If Black Women having to deal with these perceptions is not bad enough, it gets worse. In 2014 the Department of Defense (DOD) issued a set of guidelines banning black hair textures and styles including dreadlocks, braids, afros, and twists larger than 1/4 in diameter.  The policy was extremely controversial and heavily criticized, as essentially any hairstyle native to Black women was deemed unacceptable for professional workplaces. 

A week after the announcement, 12-year Navy vet, Jessica Sims was fired for having dreads. Sims has had her hair locked since 2005 and wore her hair in a bun on the job. Due to the ban, she was instructed to cut her hair off by officials, as they believed her 'locks were too bulky to be worn with a gas mask. Even though Sims insisted she never had any problems wearing her mask prior. Sims went on to study at Loyola University as a biology pre-med student. 
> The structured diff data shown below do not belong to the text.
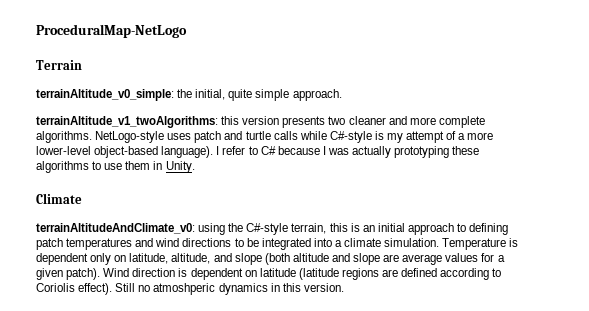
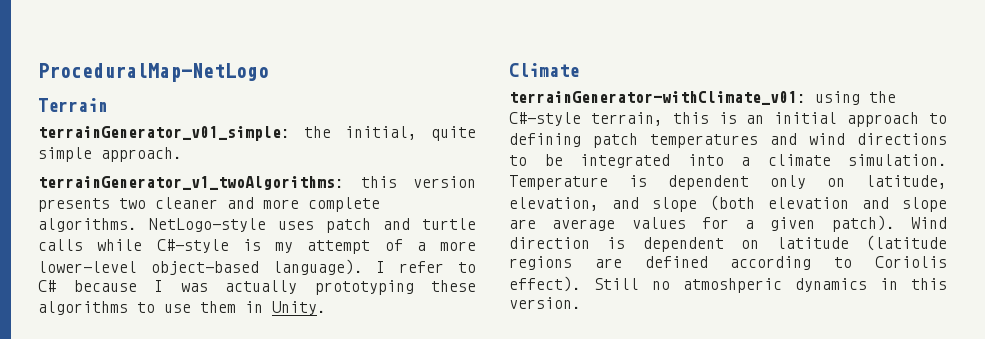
- terrainAltitude_v0_simple: the initial, quite simple approach.
+ terrainGenerator_v01_simple: the initial, quite simple approach.
- terrainAltitude_v1_twoAlgorithms: this version presents two cleaner and more complete algorithms.
+ terrainGenerator_v1_twoAlgorithms: this version presents two cleaner and more complete algorithms.
- terrainAltitudeAndClimate_v0: using the C#-style terrain, this is an initial approach to defining patch temperatures and wind directions to be integrated into a climate simulation.
+ terrainGenerator-withClimate_v01: using the C#-style terrain, this is an initial approach to defining patch temperatures and wind directions to be integrated into a climate simulation.
- Temperature is dependent only on latitude, altitude, and slope (both altitude and slope are average values for a given patch).
+ Temperature is dependent only on latitude, elevation, and slope (both elevation and slope are average values for a given patch).

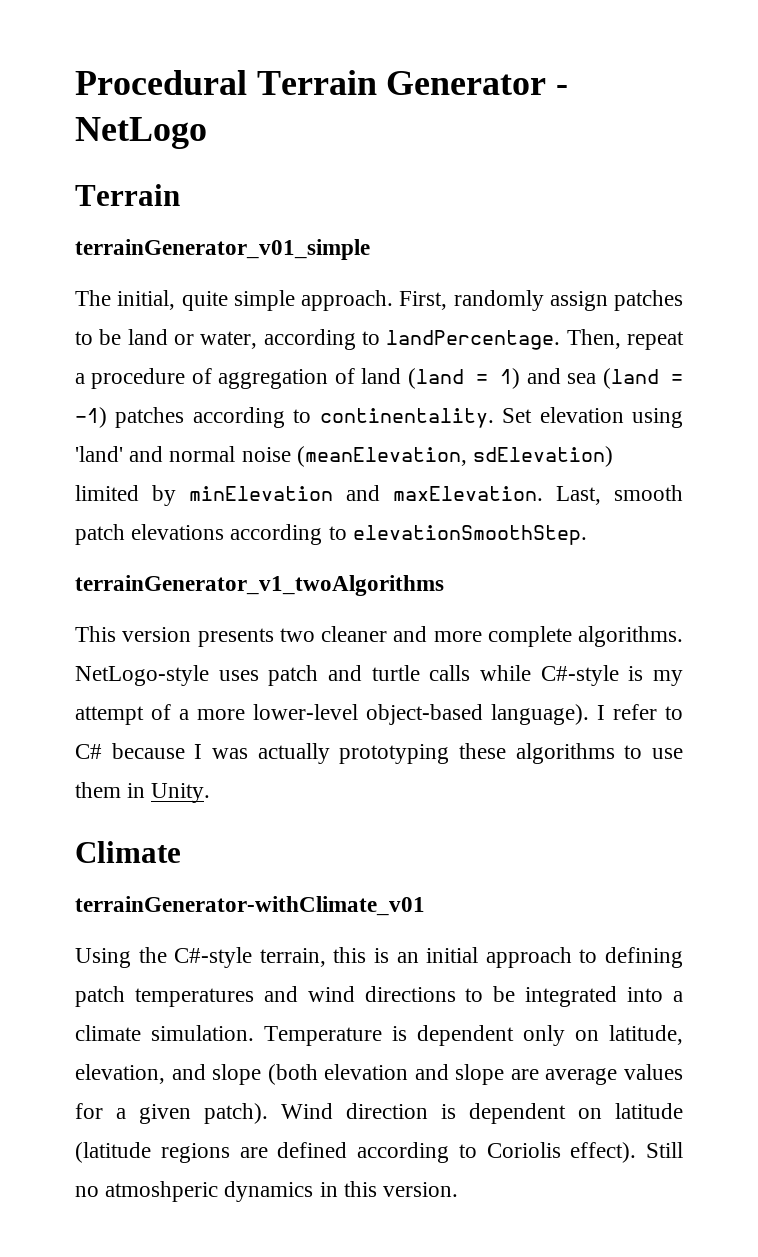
- ProceduralMap-NetLogo
+ Procedural Terrain Generator - NetLogo
- terrainGenerator_v01_simple: the initial, quite simple approach.
- terrainGenerator_v1_twoAlgorithms: this version presents two cleaner and more complete algorithms.
+ terrainGenerator_v01_simple
+ The initial, quite simple approach. First, randomly assign patches to be land or water, according to landPercentage. Then, repeat a procedure of aggregation of land (land = 1) and sea (land = -1) patches according to continentality. Set elevation using 'land' and normal noise (meanElevation, sdElevation) limited by minElevation and maxElevation. Last, smooth patch elevations according to elevationSmoothStep.
+ terrainGenerator_v1_twoAlgorithms
+ This version presents two cleaner and more complete algorithms.
- terrainGenerator-withClimate_v01: using the C#-style terrain, this is an initial approach to defining patch temperatures and wind directions to be integrated into a climate simulation.
+ terrainGenerator-withClimate_v01
+ Using the C#-style terrain, this is an initial approach to defining patch temperatures and wind directions to be integrated into a climate simulation.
And then there was the case of former meteorologist for ABC affiliate, KTBS in Shreveport, Los Angeles. Rhonda Lee was not let go for her hair but for her response to a viewer in 2012.  Referring to Lee's natural hair, a viewer commented that Lee "needed to wear a wig or grow some more hair". To which, Lee responded: 

I am very proud of my African-American ancestry which includes my hair. For your edification: traditionally our hair doesn’t grow downward. It grows upward. Many Black women use strong straightening agents in order to achieve a more European grade of hair and that is their choice. However, in my case, I don’t find it necessary. I’m very proud of who I am and the standard of beauty I display. Women come in all shapes, sizes, nationalities, and levels of beauty. Showing little girls that being comfortable in the skin and HAIR God gave me is my contribution to society. Little girls (and boys for that matter) need to see that what you look like isn’t a reason to not achieve their goals. Conforming to one standard isn’t what being American is about and I hope you can embrace that.

Afterward, KTBS claimed Lee violated a social media policy that was randomly implemented at a meeting she did not attend and thus was not aware of. But no loss there, shortly after Lee was given a position at Weather Nation.